Pearson's mom, Leslee, who is not a member of the parent committee, packs Bethany's lunches every day. Leslee usually includes a sandwich on whole grain bread, fruit, yogurt and sometimes low-fat mozzarella string cheese.
"It's nothing fancy, but along the lines of something healthy and nutritious that is going to stay with her the whole day," she said.
Nutrition plays an important roll in the Pearson household. Since Leslee runs marathons she understands the necessity of nutrient-dense foods. She said she would probably allow Bethany to eat school lunches more often if the district revamped the menus.
"Their foods are so processed and prepared, they have very high fat content, little fiber and high sodium. The things they offer are things I give my kids as a treat, it's not something they should be eating every day for lunch," said Leslee, adding that kids are "not buying anything better (at Town and Country) than what they can get on campus."
Board member Mandy Lowell's solution is to include students in the development of the district's nutrition policy.
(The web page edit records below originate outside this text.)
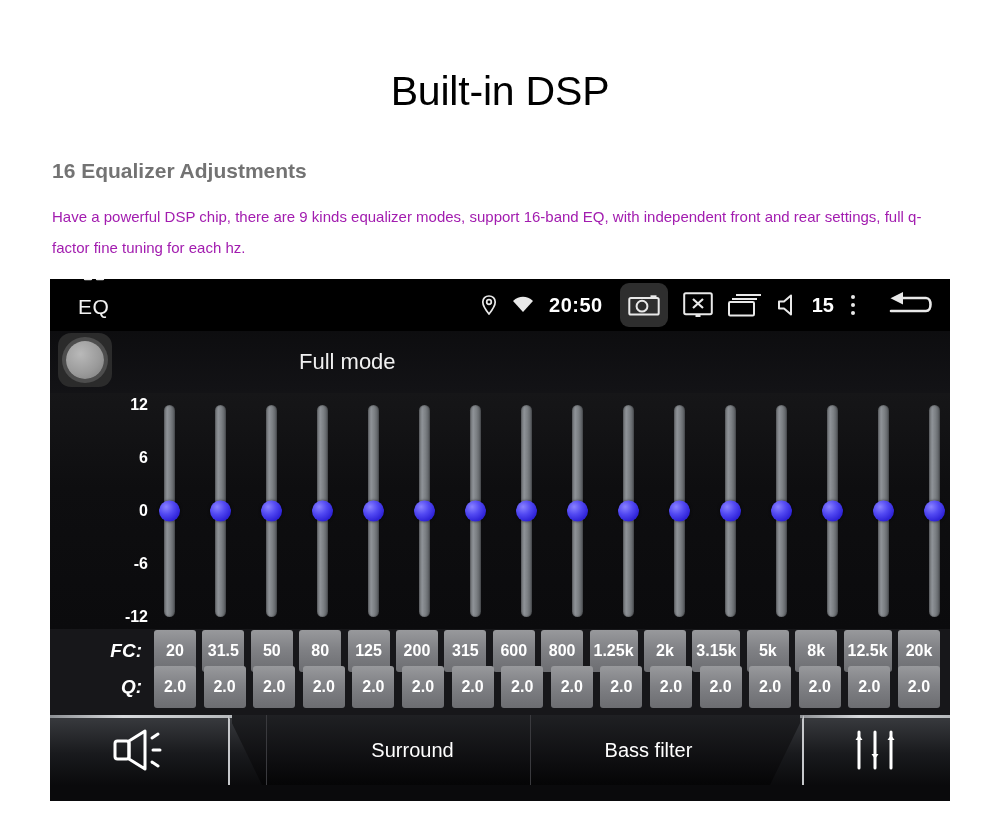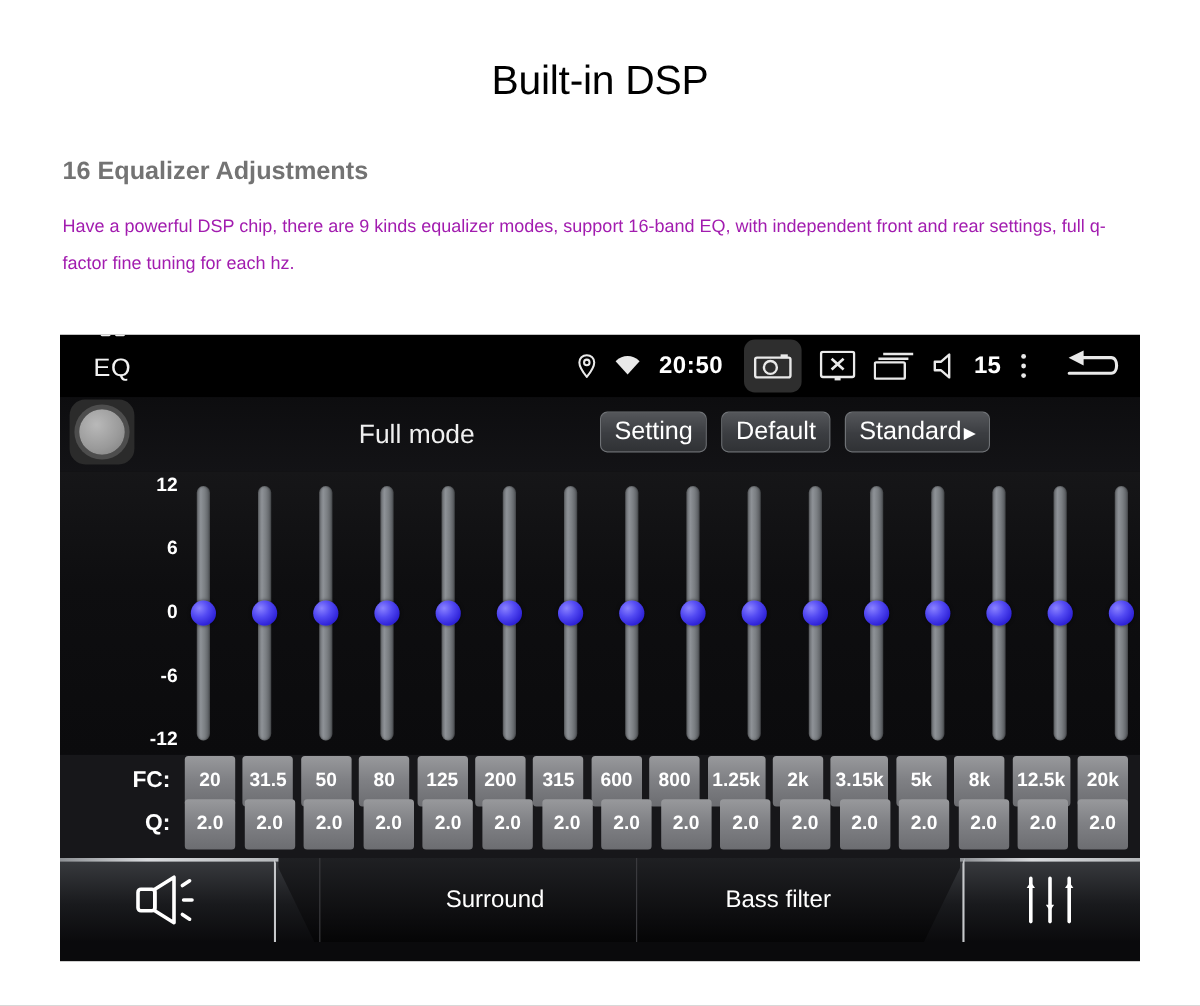--- a/index.html
+++ b/index.html
@@ -11,25 +11,25 @@
     width: 1000px;
     height: 838px;
     font-family: "Liberation Sans", sans-serif;
     overflow: hidden;
     position: relative;
   }
 
   
   .doc-title {
     text-align: center;
-    font-size: 34px;
+    font-size: 41px;
     font-weight: 400;
     color: #000000;
     margin: 0;
-    padding-top: 48px;
+    padding-top: 68px;
     letter-spacing: -0.2px;
   }
   .doc-subtitle {
     font-size: 21px;
     font-weight: bold;
     color: #737373;
     margin: 0;
     padding: 44px 0 0 52px;
   }
   .doc-body {
@@ -252,20 +252,21 @@
     margin-bottom: 4px;
   }
   .rowlabel {
     width: 104px;
     text-align: right;
     padding-right: 12px;
     box-sizing: border-box;
     font-size: 19px;
     font-weight: bold;
     color: #ffffff;
+    font-style: italic;
   }
   .cells {
     flex: 1;
     display: flex;
     justify-content: space-between;
     padding-right: 10px;
   }
   .cell {
     min-width: 42px;
     height: 42px;
@@ -424,32 +425,20 @@
         </svg>
       </span>
     </div>
   </div>
 
   <div class="moderow">
     <div class="round-btn">
         <span></span>
       </div>
     <div class="fullmode">Full mode</div>
-    <div class="mode-buttons">
-      <div class="mbtn">
-        <span>Setting</span>
-      </div>
-      <div class="mbtn">
-        <span>Default</span>
-      </div>
-      <div class="mbtn">
-        <span>Standard</span>
-        <span class="arrow">▶</span>
-      </div>
-    </div>
   </div>
 
   <div class="eqarea">
     <div class="yaxis">
         <div class="ylab" style="top: 12px;">12</div>
         <div class="ylab" style="top: 65px;">6</div>
         <div class="ylab" style="top: 118px;">0</div>
         <div class="ylab" style="top: 171px;">-6</div>
         <div class="ylab" style="top: 224px;">-12</div>
       </div>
"If we work with the students and when they thoughtfully consider the food issues, I think they will come up with a food policy that will really work with the high schools," Lowell said.
There has to be a balance, according to board members. The concept of school campuses serving nothing but healthy food is a bit unrealistic for some school officials.
"The world is full of choices," said board member John Barton. "I'm not sure we can build an artificial world on these two campuses. We can't just put in something that's great that no one is buying. It has to work."